Before the purchase of inhibitors, one should analyse the water in order to determine the acid-alkaline balance thereof. By the mode of usage, inhibitors are known to be divided into three types: acidic corrosion inhibitors, alkaline corrosion inhibitors and neutral corrosion inhibitors. Before the purchase of inhibitors, one should pay attention to the adequacy of the inhibitor type to the acid-alkaline balance of water in each specific set of conditions. Usage of inhibitors has no water softening effect. Inhibitors only protect metal against corrosion.

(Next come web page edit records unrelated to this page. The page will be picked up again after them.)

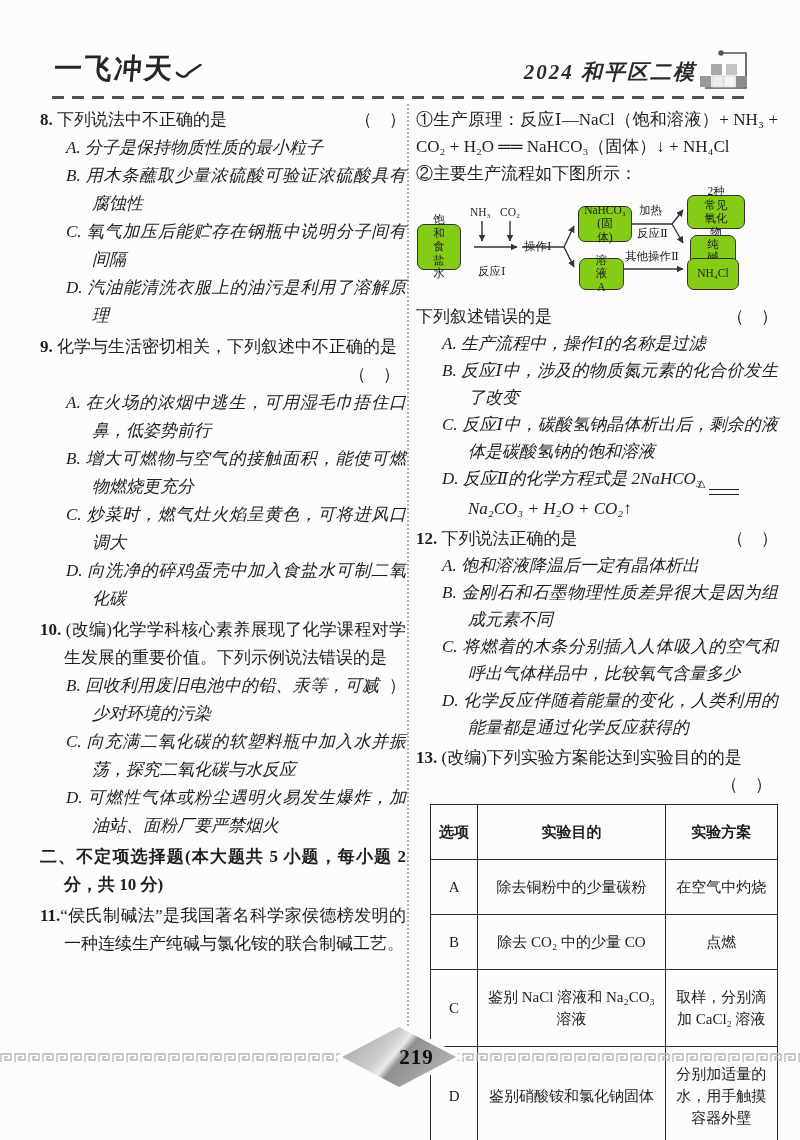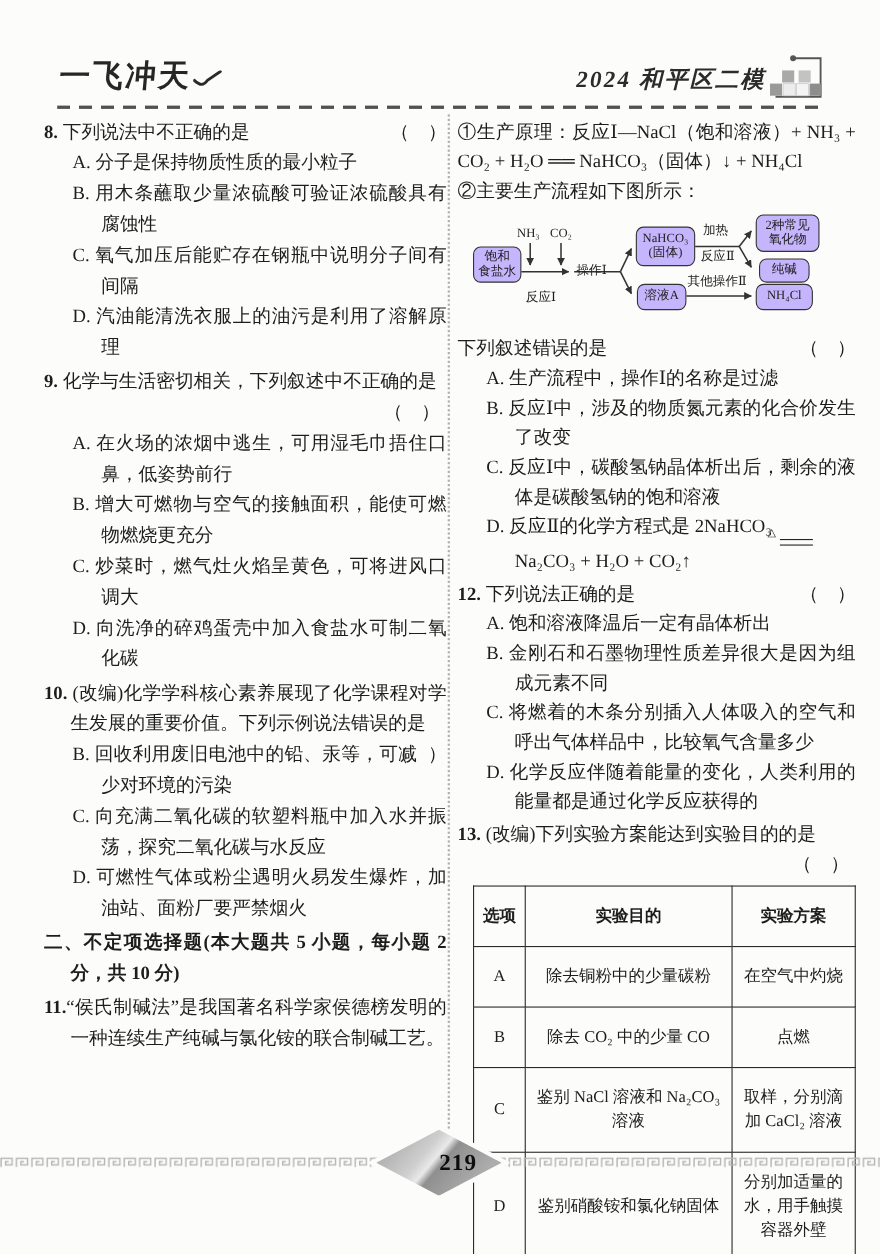"A. 分子是保持物质性质的最小粒子" .opt { font-style: none -> italic }
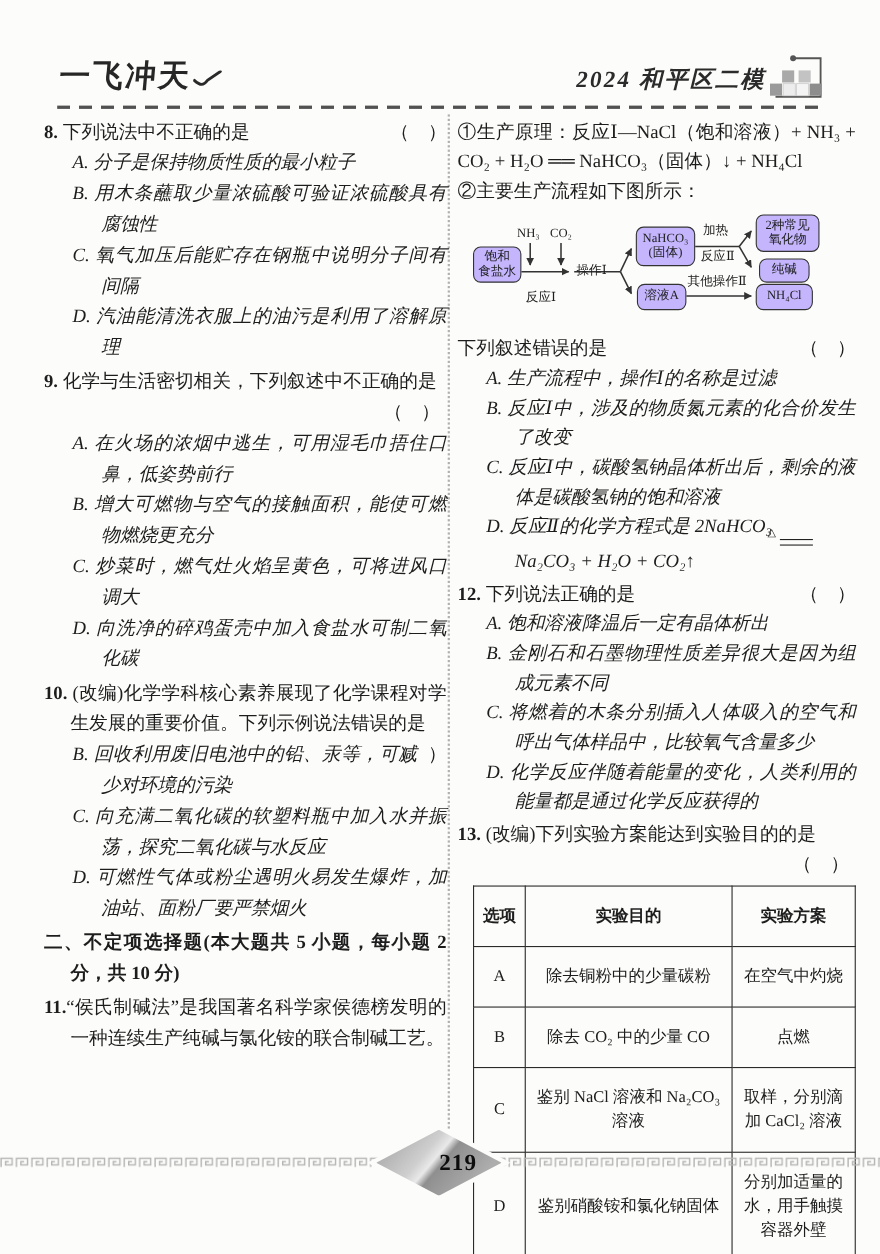"2种常见" .fbox { background: #c4b5fd -> #84cc16; padding: 1px -> 15px }
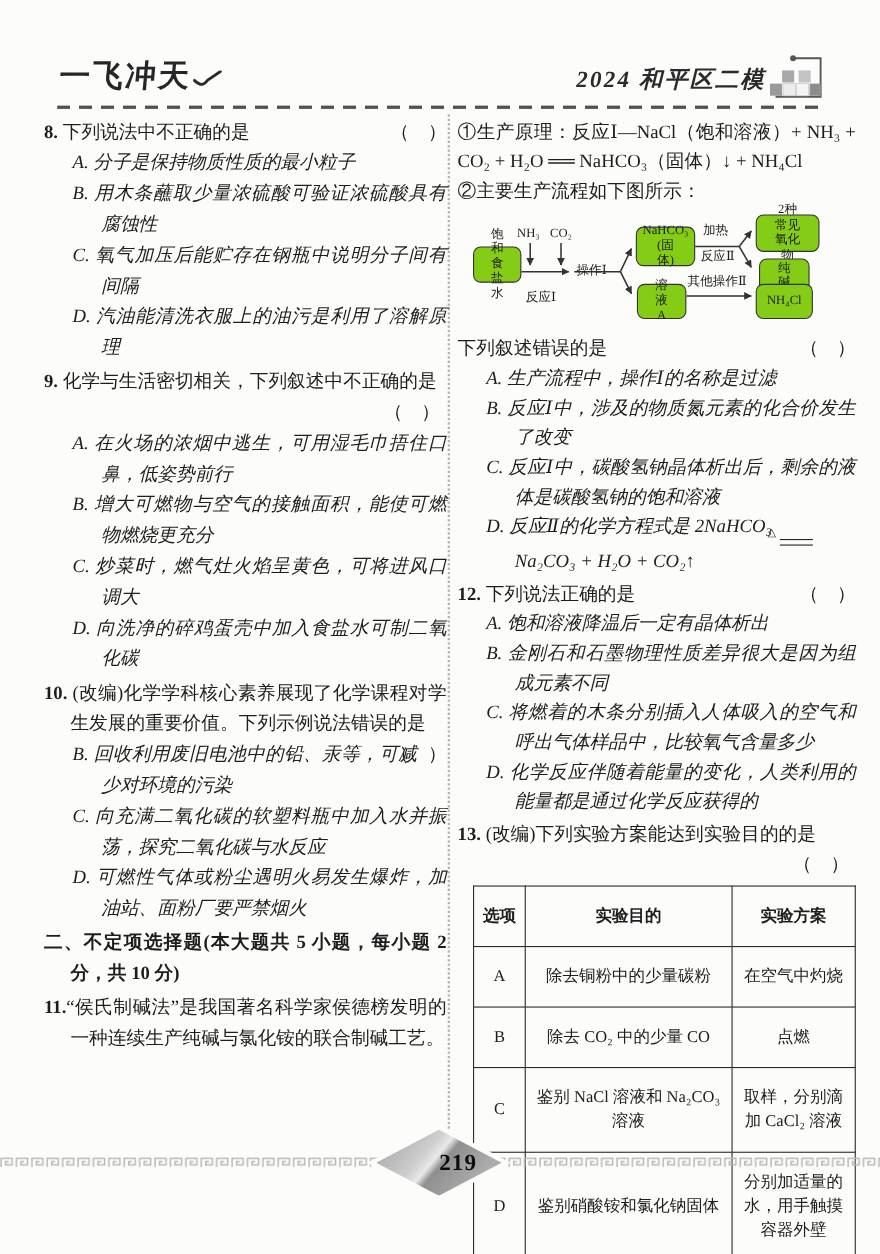"饱和" div.fbox { height: 33px -> 46px; left: 14px -> 1px }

The mode of action of the corrosion inhibitor itself is of no lesser importance. Before buying an inhibitor, be advised to calculate the compatibility of corrosion inhibitor action features and the properties of metal itself, as this is what the efficiency of corrosion inhibitor-assisted metal protection depends upon.

The primary criterion for the choice of a corrosion inhibitor is the metal itself, as its properties have a direct effect on the efficiency and action of metal corrosion inhibitors.

For example, in order to protect non-ferrous metals from corrosion, one is advised to purchase benzotriazole- or chromate-based inhibitors for copper, or bichromate for the protection of silver.  Sodium nitrite is vastly popular as a means to protect ferrous metals against corrosion, along with a number of volatile corrosion inhibitors.  In order to protect metals from atmospheric corrosion, one is advised to purchase contact corrosion inhibitors that are used to treat the surface of metal.

Therefore, in order to purchase an inhibitor that could stop or reduce corrosion to a considerable extent, one must first determine the nature and properties of the metal to be protected, then analyse the environment that is going to affect metal and select and buy a corrosion inhibitor that meets these data.